A factory near Selby will be brought to a standstill tonight when workers down tools in a dispute over pay.

GMB union members at British Gypsum, including more than 50 at the Sherburn-in-Elmet plant, will stage a 24-hour strike starting at midnight after pay talks ended in deadlock.

Three-quarters of union members voted for a series of 24-hour stoppages in a postal ballot.

And unless the company increases its offer of 3.5 per cent, another 24-hour strike will go ahead next Tuesday.

Union officials, who described the company's offer as an "insult", say the stoppages will cost British Gypsum hundreds of thousands of pounds.

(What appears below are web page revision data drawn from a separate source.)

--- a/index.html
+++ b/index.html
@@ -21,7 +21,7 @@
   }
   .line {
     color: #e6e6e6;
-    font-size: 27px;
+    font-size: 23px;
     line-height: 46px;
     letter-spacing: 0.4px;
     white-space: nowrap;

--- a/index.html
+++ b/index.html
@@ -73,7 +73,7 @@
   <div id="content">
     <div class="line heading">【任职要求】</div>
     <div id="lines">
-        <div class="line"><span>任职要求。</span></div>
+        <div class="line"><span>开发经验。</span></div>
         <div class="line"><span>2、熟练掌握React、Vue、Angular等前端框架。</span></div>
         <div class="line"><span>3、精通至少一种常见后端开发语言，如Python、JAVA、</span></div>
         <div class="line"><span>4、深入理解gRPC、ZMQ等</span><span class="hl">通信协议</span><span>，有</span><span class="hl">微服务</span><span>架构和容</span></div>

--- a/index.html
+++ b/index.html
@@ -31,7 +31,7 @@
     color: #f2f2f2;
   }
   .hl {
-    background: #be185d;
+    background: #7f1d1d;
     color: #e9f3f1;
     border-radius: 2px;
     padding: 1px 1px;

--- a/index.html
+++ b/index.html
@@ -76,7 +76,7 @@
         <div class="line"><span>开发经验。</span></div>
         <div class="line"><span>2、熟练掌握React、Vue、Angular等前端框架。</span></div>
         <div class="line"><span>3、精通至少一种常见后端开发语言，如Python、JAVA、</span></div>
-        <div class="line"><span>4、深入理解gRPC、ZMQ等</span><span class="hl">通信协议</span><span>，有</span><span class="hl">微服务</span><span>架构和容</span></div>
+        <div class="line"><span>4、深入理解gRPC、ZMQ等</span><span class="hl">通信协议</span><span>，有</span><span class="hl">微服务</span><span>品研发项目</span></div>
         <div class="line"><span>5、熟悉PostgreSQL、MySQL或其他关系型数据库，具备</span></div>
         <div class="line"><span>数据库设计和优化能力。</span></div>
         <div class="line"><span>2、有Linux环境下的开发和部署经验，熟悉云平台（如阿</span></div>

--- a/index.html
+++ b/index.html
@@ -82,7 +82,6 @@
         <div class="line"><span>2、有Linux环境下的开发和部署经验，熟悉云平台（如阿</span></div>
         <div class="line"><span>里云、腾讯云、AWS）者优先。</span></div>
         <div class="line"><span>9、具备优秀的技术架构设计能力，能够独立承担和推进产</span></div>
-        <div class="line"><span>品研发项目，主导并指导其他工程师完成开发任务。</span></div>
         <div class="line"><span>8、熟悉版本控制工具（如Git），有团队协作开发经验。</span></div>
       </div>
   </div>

GMB national officer Allan Black said: "All six plants throughout the UK will cease all production and distribution. This will massively disrupt the company's supply chain before, during and after the strike.

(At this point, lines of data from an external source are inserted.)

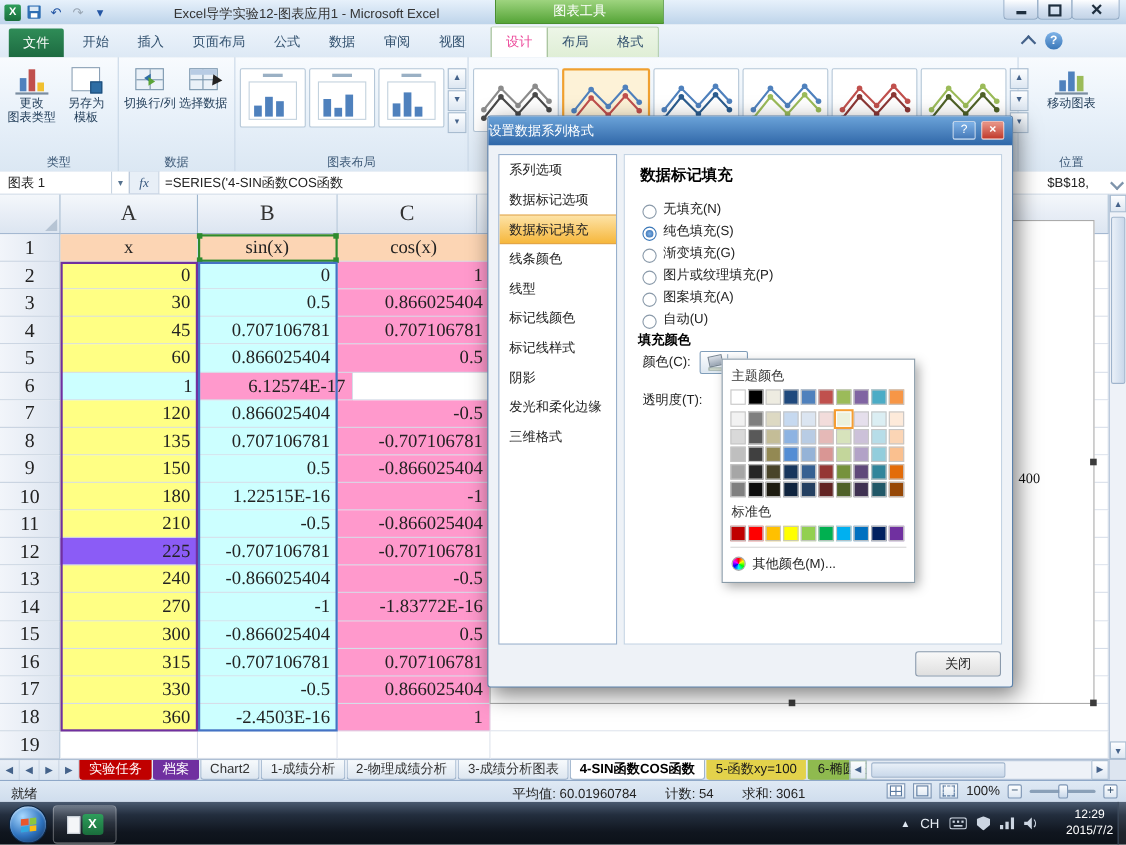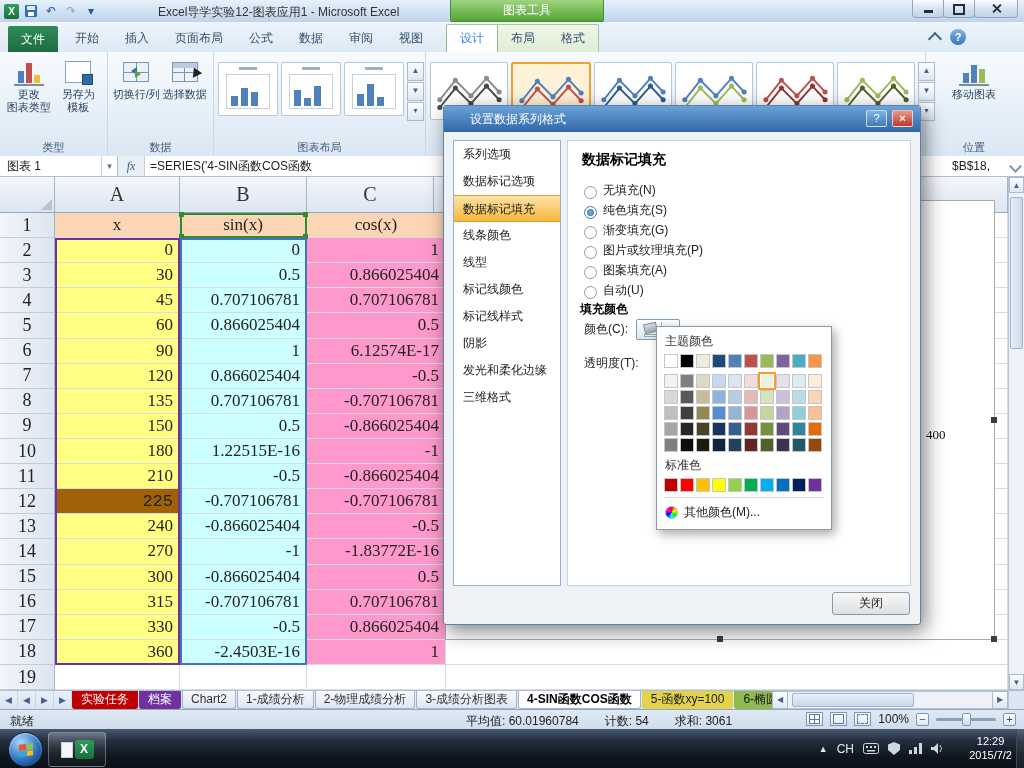--- a/index.html
+++ b/index.html
@@ -35,7 +35,7 @@
   .rtab.file{background:linear-gradient(#2f8c57,#1d6b41);color:#fff;border-radius:2px 2px 0 0;margin-right:4px;height:26px;line-height:26px;}
   .ctx-tabs{display:flex;margin-left:10px;background:linear-gradient(#edf6e7,#dfeed6);border:1px solid #a8c79a;border-bottom:none;border-radius:2px 2px 0 0;height:27px;}
   .ctx-tabs .rtab{height:27px;line-height:27px;}
-  .rtab.active{background:#fff;color:#3b82f6;border-left:1px solid #98b88c;border-right:1px solid #98b88c;margin-left:-1px;}
+  .rtab.active{background:#fff;color:#ec4899;border-left:1px solid #98b88c;border-right:1px solid #98b88c;margin-left:-1px;}
   .tabrow-right{position:absolute;right:58px;top:7px;display:flex;gap:10px;align-items:center;}
   .chev-up{width:8px;height:8px;border-left:2px solid #44628a;border-top:2px solid #44628a;transform:rotate(45deg);margin-top:3px;}
   .help-circle{width:16px;height:16px;border-radius:50%;background:linear-gradient(#7fb3e8,#3a77b8);color:#fff;text-align:center;line-height:16px;font-weight:bold;font-size:11px;}

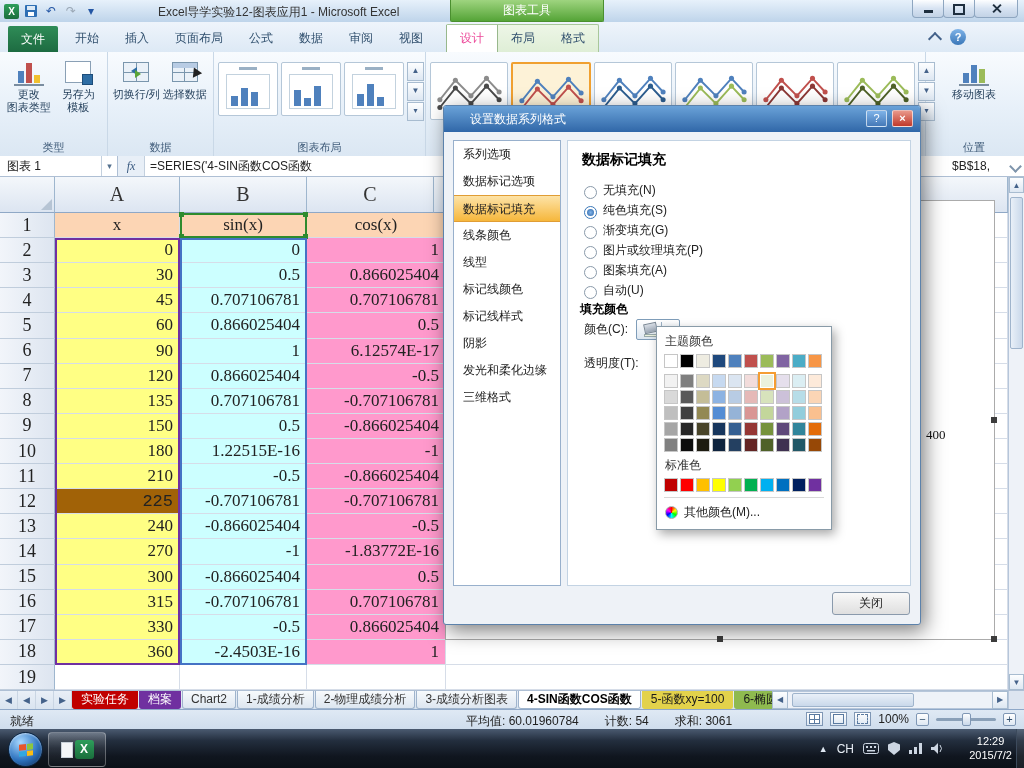--- a/index.html
+++ b/index.html
@@ -118,7 +118,7 @@
 
   
   #dialog{position:absolute;left:443px;top:105px;width:478px;height:520px;background:#eef2f7;border:1px solid #5c82ab;border-radius:3px;box-shadow:4px 6px 20px rgba(0,0,0,.5);z-index:50;box-sizing:border-box;}
-  .dlg-title{position:absolute;left:0;top:0;right:0;height:26px;background:linear-gradient(#6aa2d8,#3067a8);border-radius:2px 2px 0 0;color:#fff;line-height:26px;padding-left:26px;}
+  .dlg-title{position:absolute;left:0;top:0;right:0;height:26px;background:linear-gradient(#6aa2d8,#3067a8);border-radius:2px 2px 0 0;color:#fff;line-height:26px;padding-left:0;}
   .dlg-tbtn{position:absolute;top:4px;width:21px;height:17px;border:1px solid rgba(255,255,255,.65);border-radius:2px;color:#fff;text-align:center;line-height:15px;font-size:11px;box-sizing:border-box;}
   .dlg-help{right:33px;background:linear-gradient(#7fb3e8,#4579b8);}
   .dlg-close{right:7px;background:linear-gradient(#e9988a,#c0392b);font-weight:bold;}

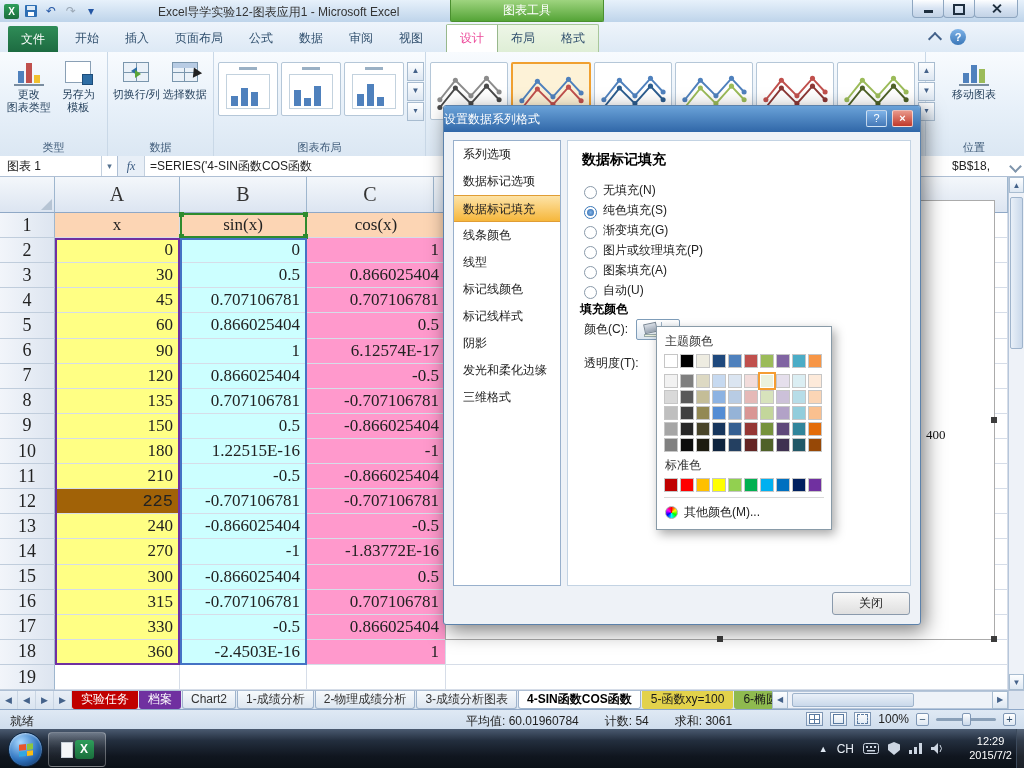--- a/index.html
+++ b/index.html
@@ -508,7 +508,6 @@
         </div>
         <div class="grid-row">
           <div class="rowh">6</div>
-          <div class="cell c-a" style="background: rgb(255, 255, 132);">90</div>
           <div class="cell c-b" style="background: rgb(204, 255, 255);">1</div>
           <div class="cell c-c" style="background: rgb(255, 153, 204);">6.12574E-17</div>
           <div class="cell filler"></div>

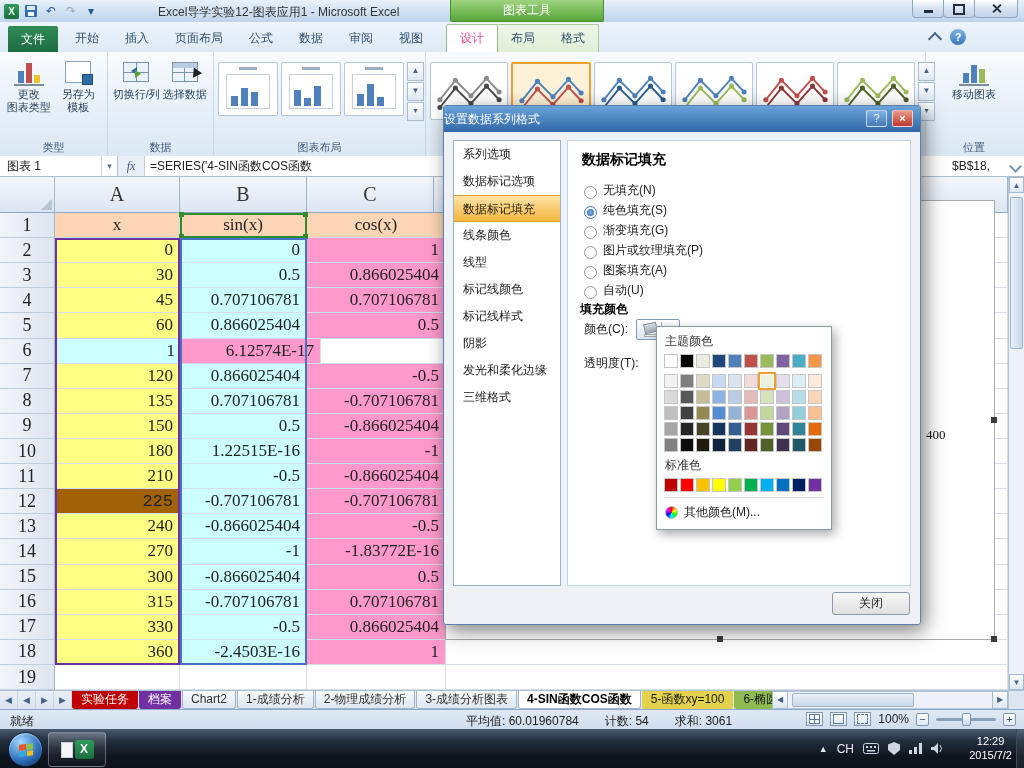--- a/index.html
+++ b/index.html
@@ -549,7 +549,7 @@
         </div>
         <div class="grid-row">
           <div class="rowh">12</div>
-          <div class="cell c-a" style="background: #a16207; font-family: Liberation Mono, monospace;">225</div>
+          <div class="cell c-a" style="background: #8b5cf6;">225</div>
           <div class="cell c-b" style="background: rgb(204, 255, 255);">-0.707106781</div>
           <div class="cell c-c" style="background: rgb(255, 153, 204);">-0.707106781</div>
           <div class="cell filler"></div>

"Further action will follow if the company doesn't make a realistic pay offer. We have tried the negotiating table and we have tried reason - we now have to try direct action."

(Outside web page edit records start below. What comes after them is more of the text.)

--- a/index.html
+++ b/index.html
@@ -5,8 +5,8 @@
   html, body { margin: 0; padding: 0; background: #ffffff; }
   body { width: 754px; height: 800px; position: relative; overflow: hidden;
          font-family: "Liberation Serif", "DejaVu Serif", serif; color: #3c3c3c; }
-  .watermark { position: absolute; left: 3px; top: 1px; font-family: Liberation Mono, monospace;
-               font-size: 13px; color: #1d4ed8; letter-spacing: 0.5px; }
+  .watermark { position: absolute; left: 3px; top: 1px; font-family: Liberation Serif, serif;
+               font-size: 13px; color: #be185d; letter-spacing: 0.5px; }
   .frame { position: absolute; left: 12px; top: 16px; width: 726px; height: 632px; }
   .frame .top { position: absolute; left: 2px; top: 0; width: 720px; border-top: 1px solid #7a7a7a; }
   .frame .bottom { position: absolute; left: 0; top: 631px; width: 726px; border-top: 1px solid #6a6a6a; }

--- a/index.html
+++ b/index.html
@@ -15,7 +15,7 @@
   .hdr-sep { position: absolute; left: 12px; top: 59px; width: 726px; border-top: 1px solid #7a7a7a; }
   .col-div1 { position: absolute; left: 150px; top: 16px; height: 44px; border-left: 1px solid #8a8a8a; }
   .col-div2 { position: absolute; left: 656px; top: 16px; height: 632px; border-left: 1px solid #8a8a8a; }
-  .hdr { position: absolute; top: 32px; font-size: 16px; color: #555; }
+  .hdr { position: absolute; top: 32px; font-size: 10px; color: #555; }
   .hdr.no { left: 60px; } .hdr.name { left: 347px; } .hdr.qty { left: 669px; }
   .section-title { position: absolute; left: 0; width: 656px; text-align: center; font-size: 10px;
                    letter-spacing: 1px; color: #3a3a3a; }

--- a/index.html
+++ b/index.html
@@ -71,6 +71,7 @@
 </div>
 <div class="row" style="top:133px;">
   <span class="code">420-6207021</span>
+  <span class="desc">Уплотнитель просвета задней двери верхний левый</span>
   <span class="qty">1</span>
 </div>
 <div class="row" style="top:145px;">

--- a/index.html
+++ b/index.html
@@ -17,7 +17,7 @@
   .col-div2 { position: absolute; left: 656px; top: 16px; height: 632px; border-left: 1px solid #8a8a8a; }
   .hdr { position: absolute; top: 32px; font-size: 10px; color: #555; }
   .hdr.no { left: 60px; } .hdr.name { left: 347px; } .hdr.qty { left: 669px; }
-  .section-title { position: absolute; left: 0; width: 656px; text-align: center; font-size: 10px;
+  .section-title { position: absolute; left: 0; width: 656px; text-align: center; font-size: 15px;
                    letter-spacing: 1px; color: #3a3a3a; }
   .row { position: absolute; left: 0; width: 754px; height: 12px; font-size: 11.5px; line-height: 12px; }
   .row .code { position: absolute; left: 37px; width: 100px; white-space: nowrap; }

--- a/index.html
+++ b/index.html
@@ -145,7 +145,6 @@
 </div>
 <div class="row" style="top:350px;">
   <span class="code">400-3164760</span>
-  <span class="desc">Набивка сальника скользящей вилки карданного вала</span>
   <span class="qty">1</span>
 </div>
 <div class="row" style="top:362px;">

Mr Black told the Evening Press today: "There has been no movement from British Gypsum - their silence has been disappointingly deafening.

"We don't want to take strike action, but our members feel they have been pushed around.

A British Gypsum spokeswoman said last year's sales were good, but this year they were facing a number of cost increases in raw materials.

She said: "Most manufacturing companies have averaged pay settlements of about 2.5 per cent, so we feel that 3.5 per cent is a very fair offer."